- Salah Nagar Location in Punjab, India Salah Nagar Salah Nagar (India)
- Coordinates: 31°07′24″N 75°20′36″E﻿ / ﻿31.1233706°N 75.3434204°E
- Country: India
- State: Punjab
- District: Jalandhar
- Tehsil: Shahkot

Government
- • Type: Panchayat raj
- • Body: Gram panchayat
- Elevation: 240 m (790 ft)

Population (2011)
- • Total: 2,478
- Sex ratio 1273/1205 ♂/♀

Languages
- • Official: Punjabi
- Time zone: UTC+5:30 (IST)
- ISO 3166 code: IN-PB
- Vehicle registration: PB- 08
- Website: jalandhar.nic.in

= Salah Nagar =

Salah Nagar is a village in Shahkot in Jalandhar district of Punjab State, India. It is located 6 km from Shahkot, 13 km from Nakodar, 37 km from district headquarter Jalandhar and 168 km from state capital Chandigarh. The village is administrated by a sarpanch who is an elected representative of village as per Panchayati raj (India).

== Demography ==
As of 2011, Qadian has a total number of 546 houses and population of 2478 of which include 1273 are males while 1205 are females according to the report published by Census India in 2011. Literacy rate of the village is 77.52%, higher than state average of 75.84%. The population of children under the age of 6 years is 205 which is 8.27% of total population of the village, and child sex ratio is approximately 708 lower than state average of 846.

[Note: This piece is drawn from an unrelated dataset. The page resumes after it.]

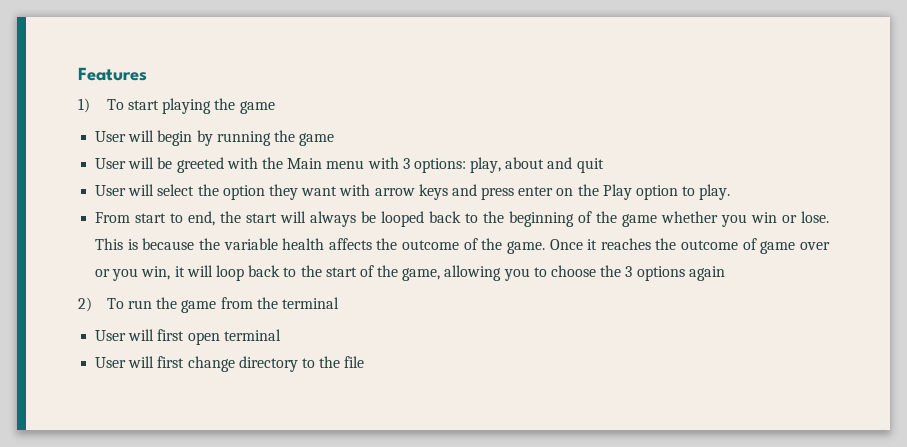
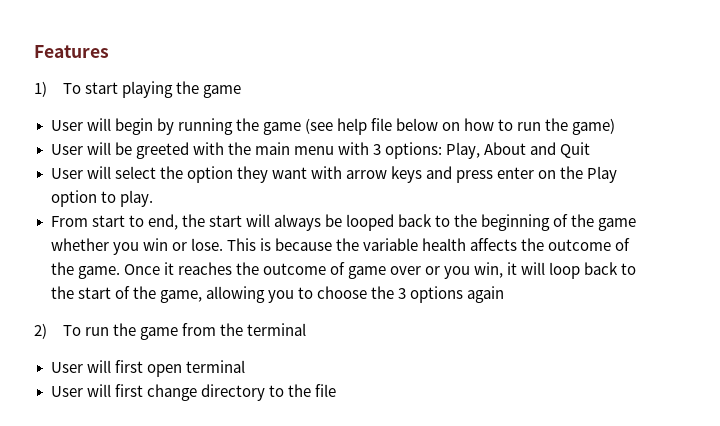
- User will begin by running the game
+ User will begin by running the game (see help file below on how to run the game)
- User will be greeted with the Main menu with 3 options: play, about and quit
+ User will be greeted with the main menu with 3 options: Play, About and Quit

Most of the people are from Schedule Caste which constitutes 37.69% of total population in the village. The town does not have any Schedule Tribe population so far.

As per census 2011, 874 people were engaged in work activities out of the total population of the village which includes 763 males and 111 females. According to census survey report 2011, 96.11% workers describe their work as main work and 3.89% workers are involved in marginal activity providing livelihood for less than 6 months.

== Transport ==
Shahkot Malisian station is the nearest train station. The village is 74 km away from domestic airport in Ludhiana and the nearest international airport is located in Chandigarh also Sri Guru Ram Dass Jee International Airport is the second nearest airport which is 108 km away in Amritsar.